◆ TASK PROMPT
Reproduce every record below exactly as written, leaving out any pictures.

*** DATA Section Begins ***

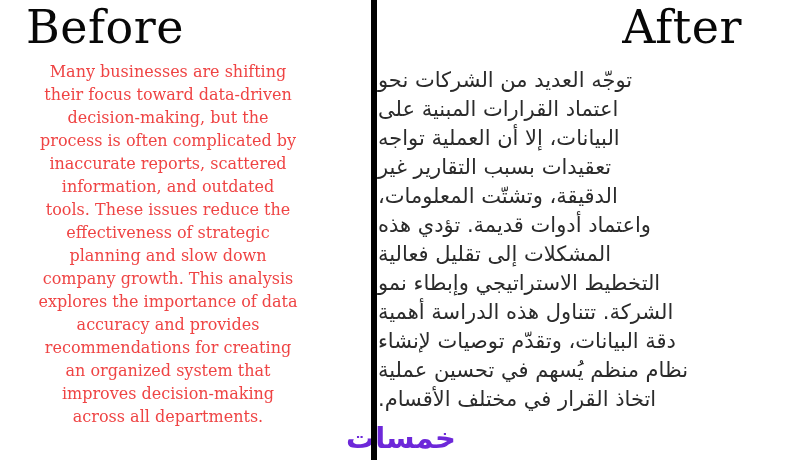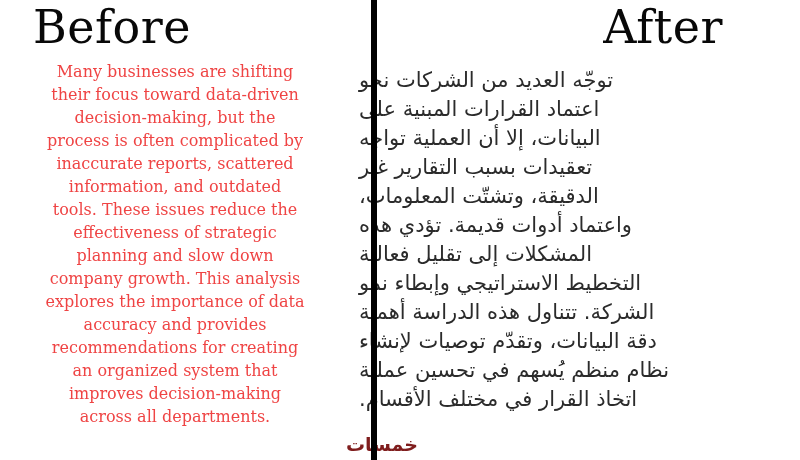--- a/index.html
+++ b/index.html
@@ -14,25 +14,25 @@
     background: #ffffff;
     overflow: hidden;
     font-family: "DejaVu Serif", serif;
   }
   .panel {
     position: absolute;
     top: 0;
     height: 460px;
   }
   .panel-before {
-    left: 8px;
+    left: 1px;
     width: 372px;
   }
   .panel-after {
-    left: 359px;
+    left: 378px;
     width: 368px;
   }
   .heading {
     margin: 0;
     font-size: 46px;
     font-weight: 400;
     line-height: 1.15;
     color: #080808;
     letter-spacing: 0.5px;
   }
@@ -74,23 +74,23 @@
     z-index: 2;
   }
   .watermark {
     position: absolute;
     left: 346px;
     bottom: 5px;
     z-index: 1;
     direction: rtl;
     font-family: "DejaVu Sans", sans-serif;
     font-weight: bold;
-    font-size: 19px;
+    font-size: 29px;
     letter-spacing: 2px;
-    color: #7f1d1d;
+    color: #6d28d9;
     user-select: none;
   }
 </style>
 </head>
 <body>
 
 <div class="page">
 
   <section class="panel panel-before">
     <h1 class="heading heading-before">Before</h1>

*** DATA Section Ends ***

◆ YOUR RESPONSE
--- a/index.html
+++ b/index.html
@@ -14,25 +14,25 @@
     background: #ffffff;
     overflow: hidden;
     font-family: "DejaVu Serif", serif;
   }
   .panel {
     position: absolute;
     top: 0;
     height: 460px;
   }
   .panel-before {
-    left: 8px;
+    left: 1px;
     width: 372px;
   }
   .panel-after {
-    left: 359px;
+    left: 378px;
     width: 368px;
   }
   .heading {
     margin: 0;
     font-size: 46px;
     font-weight: 400;
     line-height: 1.15;
     color: #080808;
     letter-spacing: 0.5px;
   }
@@ -74,23 +74,23 @@
     z-index: 2;
   }
   .watermark {
     position: absolute;
     left: 346px;
     bottom: 5px;
     z-index: 1;
     direction: rtl;
     font-family: "DejaVu Sans", sans-serif;
     font-weight: bold;
-    font-size: 19px;
+    font-size: 29px;
     letter-spacing: 2px;
-    color: #7f1d1d;
+    color: #6d28d9;
     user-select: none;
   }
 </style>
 </head>
 <body>
 
 <div class="page">
 
   <section class="panel panel-before">
     <h1 class="heading heading-before">Before</h1>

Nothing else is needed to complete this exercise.